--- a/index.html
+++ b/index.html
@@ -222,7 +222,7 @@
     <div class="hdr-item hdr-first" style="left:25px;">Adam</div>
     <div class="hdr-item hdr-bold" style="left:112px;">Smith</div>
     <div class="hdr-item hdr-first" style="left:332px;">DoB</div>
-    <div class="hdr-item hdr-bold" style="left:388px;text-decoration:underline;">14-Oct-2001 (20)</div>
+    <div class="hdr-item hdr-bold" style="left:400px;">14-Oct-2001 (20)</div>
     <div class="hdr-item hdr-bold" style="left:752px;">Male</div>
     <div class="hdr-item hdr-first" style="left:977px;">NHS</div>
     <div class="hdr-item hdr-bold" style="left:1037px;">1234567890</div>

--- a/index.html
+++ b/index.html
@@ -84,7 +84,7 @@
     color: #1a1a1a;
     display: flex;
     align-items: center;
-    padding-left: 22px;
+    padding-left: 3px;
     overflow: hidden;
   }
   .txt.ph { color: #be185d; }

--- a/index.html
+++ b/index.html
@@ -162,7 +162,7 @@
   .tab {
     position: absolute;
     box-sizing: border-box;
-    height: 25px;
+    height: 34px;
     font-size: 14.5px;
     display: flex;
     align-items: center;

...

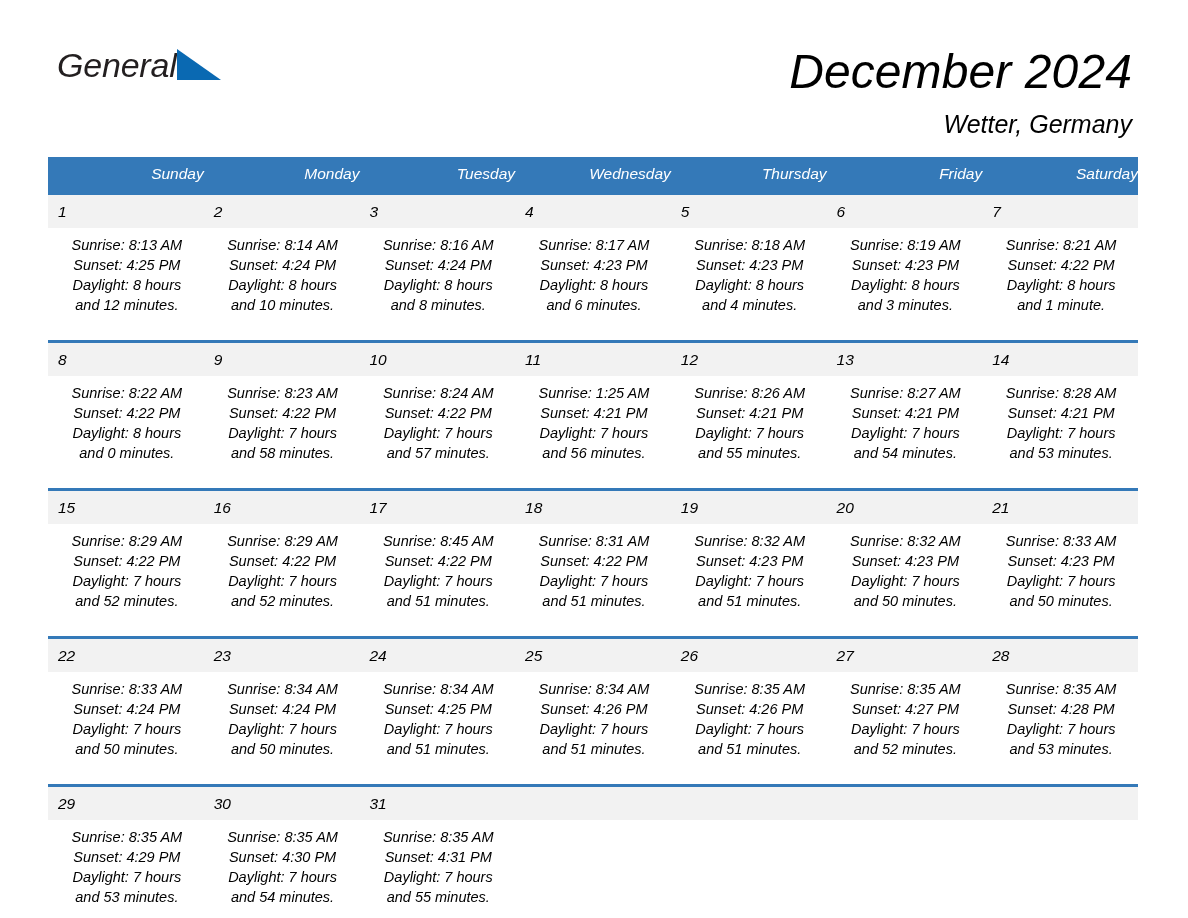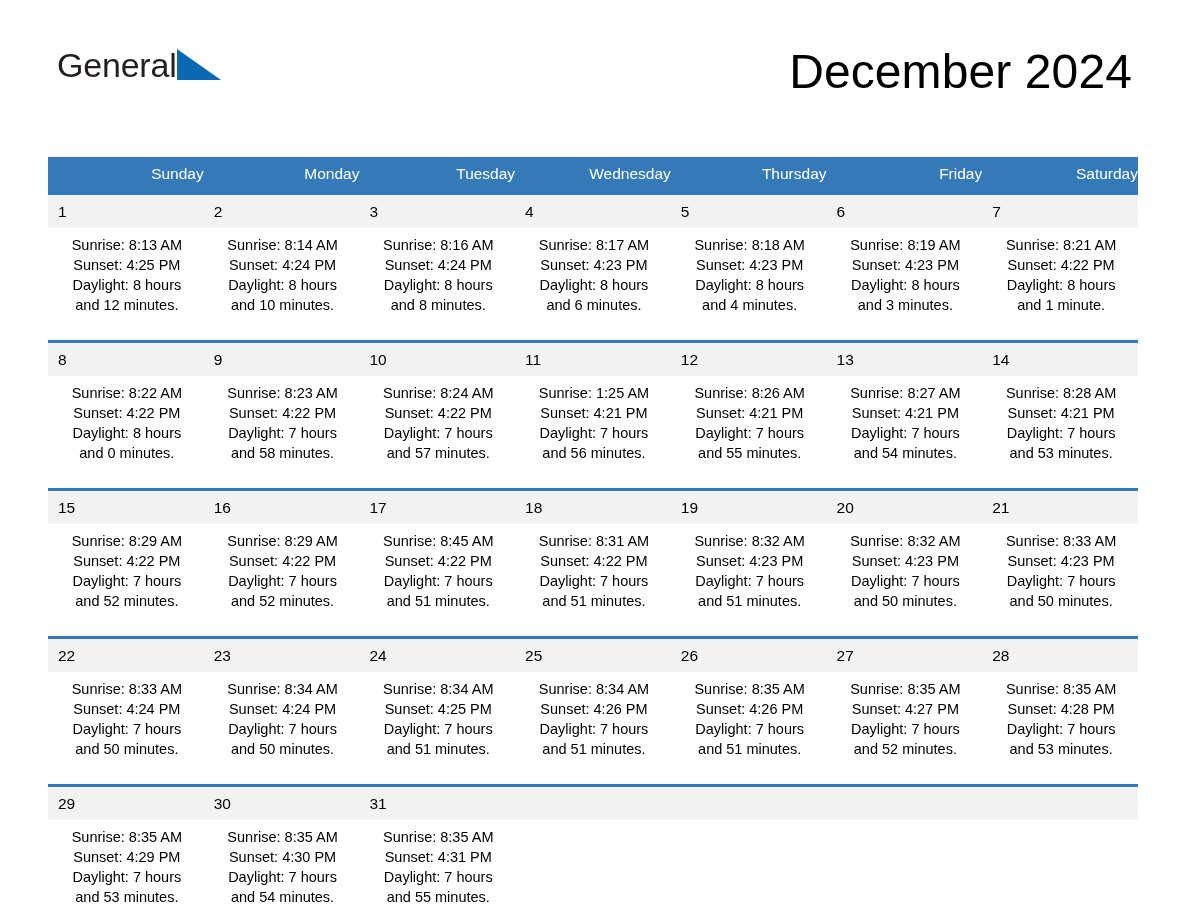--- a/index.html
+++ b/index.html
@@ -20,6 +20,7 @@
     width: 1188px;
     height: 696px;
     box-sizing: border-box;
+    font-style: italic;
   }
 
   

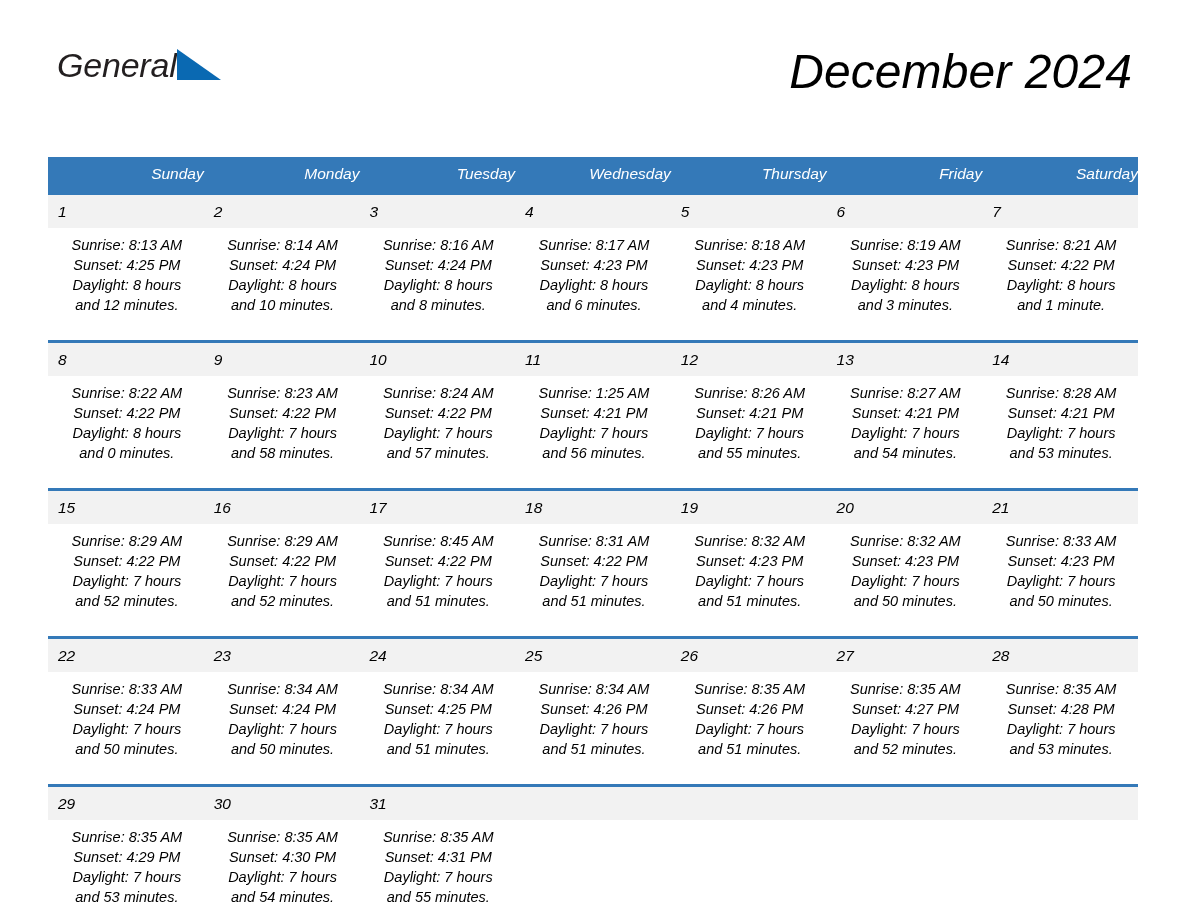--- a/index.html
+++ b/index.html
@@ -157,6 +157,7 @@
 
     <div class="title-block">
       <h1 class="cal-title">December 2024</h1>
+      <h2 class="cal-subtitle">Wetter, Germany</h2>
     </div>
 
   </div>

## [ACTION ITEM]
What lines in the records above include the string "first"? Copy each one.

## [RESPONSE TO THIS EXERCISE]
     <div class="hdr-item hdr-first" style="left:25px;">Adam</div>
     <div class="hdr-item hdr-first" style="left:332px;">DoB</div>
     <div class="hdr-item hdr-first" style="left:977px;">NHS</div>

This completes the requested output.